Beginning with the line that holds "Retina II Compur", retype the rest of the listing exactly, last line included.

####################

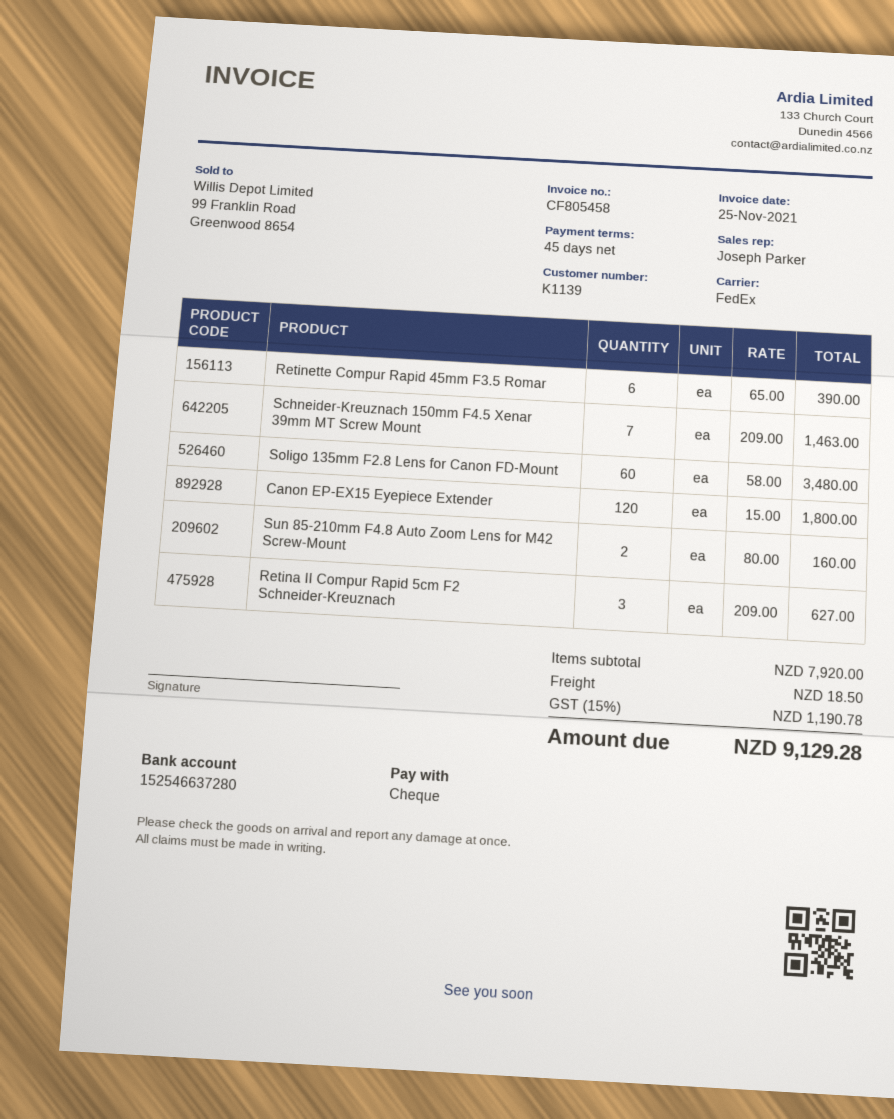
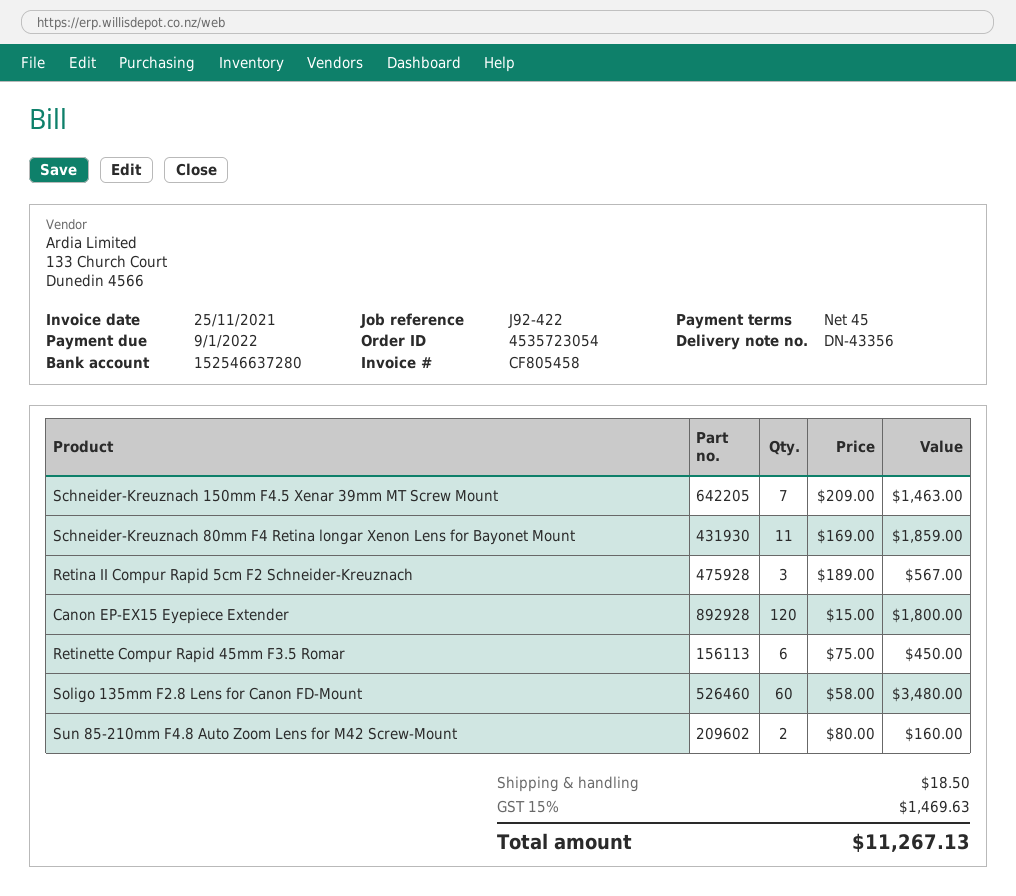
Retinette Compur Rapid 45mm F3.5 Romar: 6 x 65.00 = 390.00 -> 6 x 75.00 = 450.00
Retina II Compur Rapid 5cm F2 Schneider-Kreuznach: 3 x 209.00 = 627.00 -> 3 x 189.00 = 567.00
Schneider-Kreuznach 80mm F4 Retina longar Xenon Lens for Bayonet Mount: none -> 11 x 169.00 = 1859.00
tax: 15% = 1190.78 -> 15% = 1469.63
total: 9129.28 -> 11267.13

####################

**Reply**:
Retina II Compur Rapid 5cm F2 Schneider-Kreuznach: 3 x 209.00 = 627.00 -> 3 x 189.00 = 567.00
Schneider-Kreuznach 80mm F4 Retina longar Xenon Lens for Bayonet Mount: none -> 11 x 169.00 = 1859.00
tax: 15% = 1190.78 -> 15% = 1469.63
total: 9129.28 -> 11267.13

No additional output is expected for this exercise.